Brent for March delivery tumbled to US$27.67 in Asia Monday after Iran sanctions were lifted ©Saul Loeb (AFP) |
Brent crude briefly fell
to fresh multi-year lows below US$28 a barrel in Asia on Monday on fears of a
worsening supply glut after Western sanctions on Iran were lifted, allowing the
country to resume oil exports.
AFP
report continues:
Brent
for March delivery tumbled to as low as US$27.67, or by 4.4 percent from
Friday's close, before rebounding to trade at above US$28. The last time Brent
closed below US$28 was in November 2003.
At
around 0145 GMT, Brent was trading 43 cents, or 1.49 percent, lower at 28.51.
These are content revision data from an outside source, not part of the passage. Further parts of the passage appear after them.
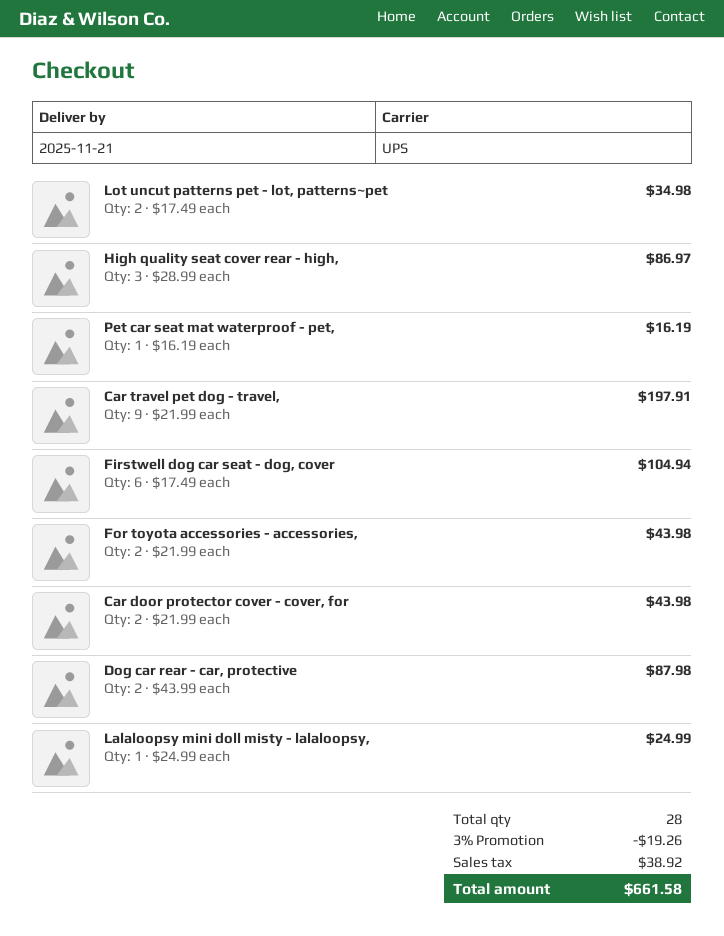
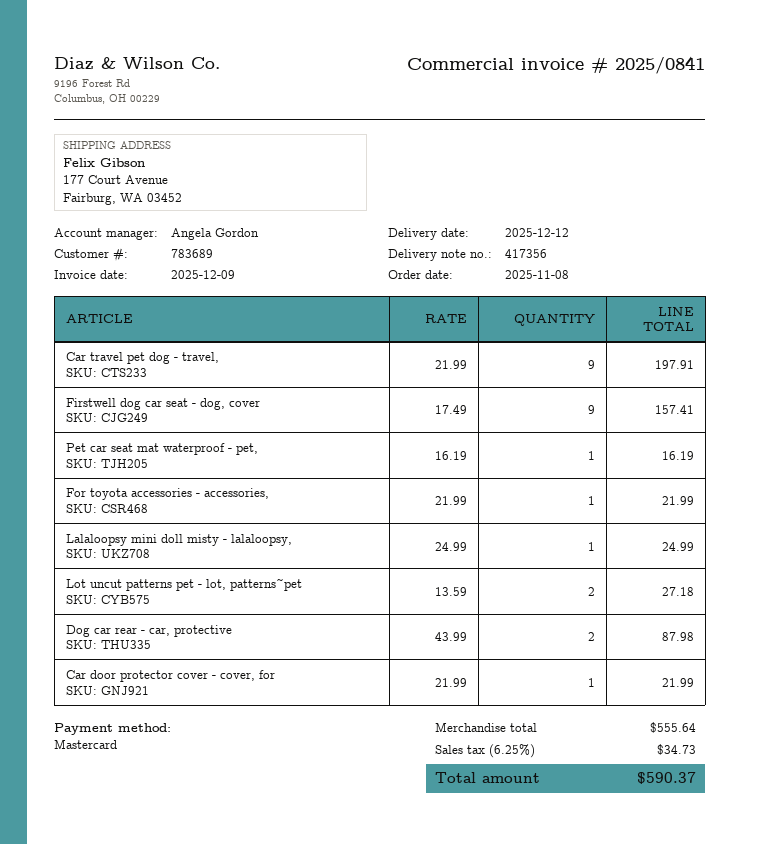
delivery date: 2025-11-21 -> 2025-12-12
Lot uncut patterns pet - lot, patterns~pet: 2 x 17.49 = 34.98 -> 2 x 13.59 = 27.18
High quality seat cover rear - high,: 3 x 28.99 = 86.97 -> none
Firstwell dog car seat - dog, cover: 6 x 17.49 = 104.94 -> 9 x 17.49 = 157.41
For toyota accessories - accessories,: 2 x 21.99 = 43.98 -> 1 x 21.99 = 21.99
Car door protector cover - cover, for: 2 x 21.99 = 43.98 -> 1 x 21.99 = 21.99
discount: 3% = 19.26 -> none
tax: 38.92 -> 34.73
total: 661.58 -> 590.37

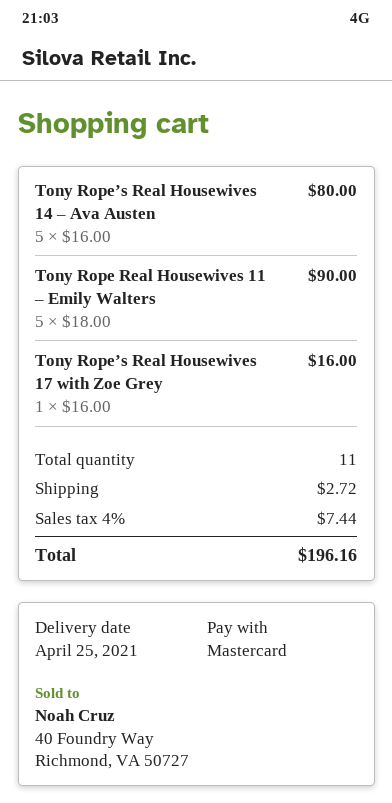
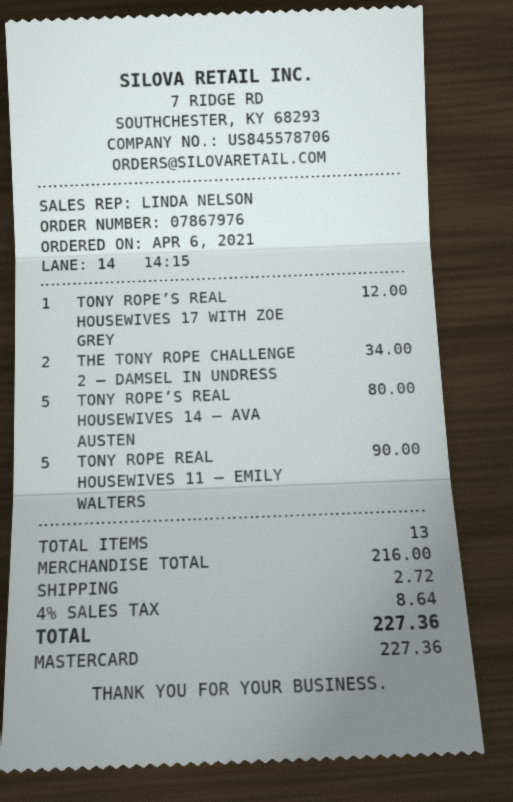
Tony Rope’s Real Housewives 17 with Zoe Grey: 1 for 16.00 -> 1 for 12.00
THE TONY ROPE CHALLENGE 2 – DAMSEL IN UNDRESS: none -> 2 for 34.00
total quantity: 11 -> 13
tax: 4% = 7.44 -> 4% = 8.64
total: 196.16 -> 227.36

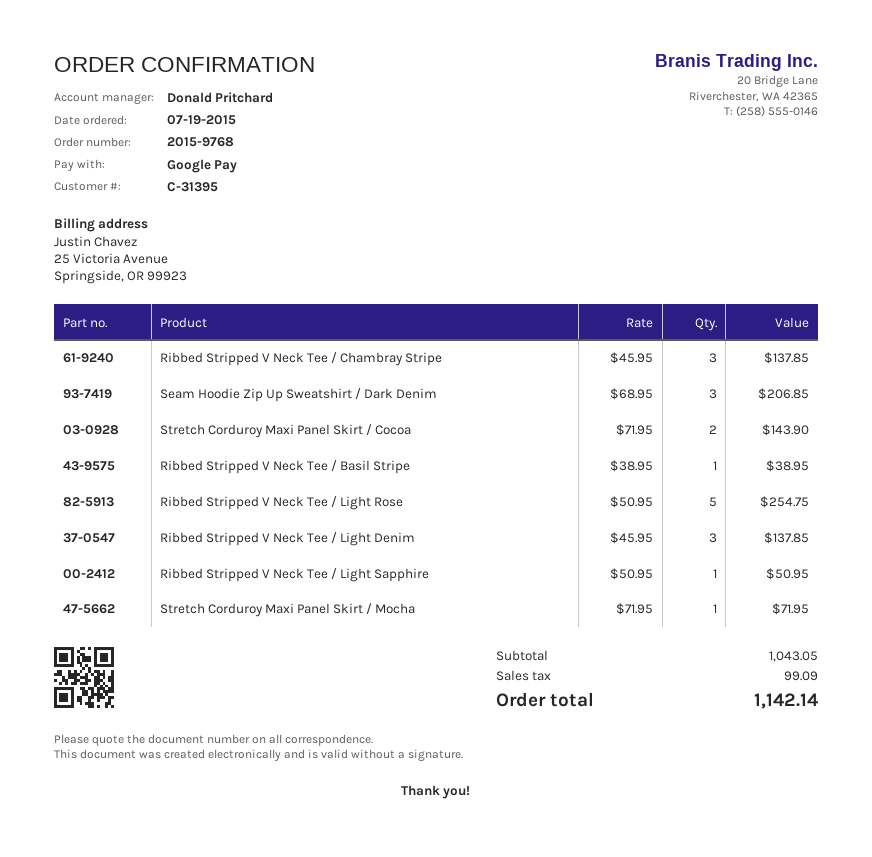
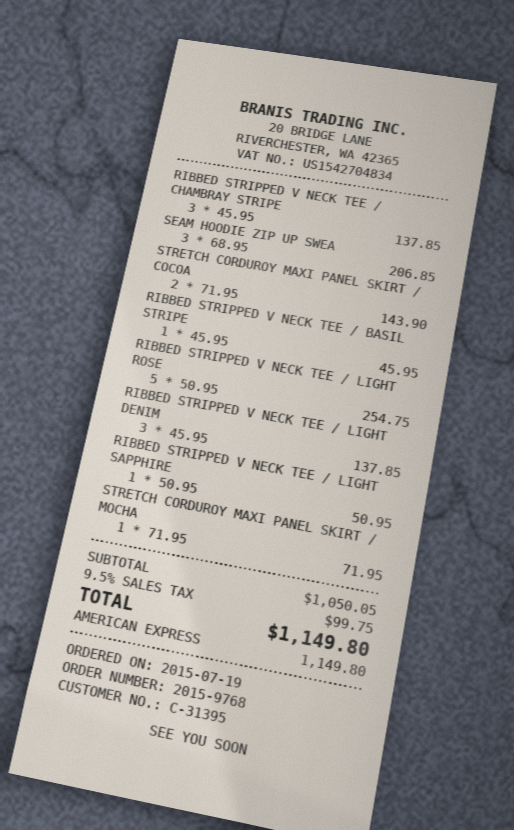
payment method: Google Pay -> American Express
Ribbed Stripped V Neck Tee / Basil Stripe: 1 x 38.95 = 38.95 -> 1 x 45.95 = 45.95
subtotal: 1043.05 -> 1050.05
tax: 99.09 -> 99.75
total: 1142.14 -> 1149.80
US benchmark West Texas Intermediate for delivery in February was down 35
cents, or 1.19 percent, at US$29.07 a barrel.
"The
drop was due to the Western sanctions on Iran being lifted. This means we will
be seeing a bigger oil glut with Iranian crude exports coming back to the
market," said Phillip Futures analyst Daniel Ang.
The
United States and the European Union lifted the sanctions on Sunday after the
UN's atomic watchdog confirmed that Iran had complied with its obligations
under a landmark deal last year to curb Tehran's nuclear programme.
Ric
Spooner, chief market analyst at CMC Markets in Sydney, said that while Iranian
oil could come in quickly, suppliers still needed to find buyers.
"Iran
has quite a large storage of oil at the moment. They are in a position to sell
that if they choose to do so and increase supply quite quickly," Spooner
told AFP by telephone.
But
"they've got to get the buyers and that's one of the key questions",
he said.
"I
think Iran's main priority is going to be re-establishing its customer base and
re-establishing its market share. They will want to be doing good, sound,
attractive deals for their customers.
"How
much of their above-ground supplies they use for what deals can be done is
probably going to be the answer to how much goes back on the market in the
short-term."
The
international crude market is currently awash with supplies, boosted by high
production levels from the OPEC cartel and US shale oil.
The Organization of the
Petroleum Exporting Countries late last year rejected calls for the group to
slash output and perk up prices, preferring to fight for market share with
competitors.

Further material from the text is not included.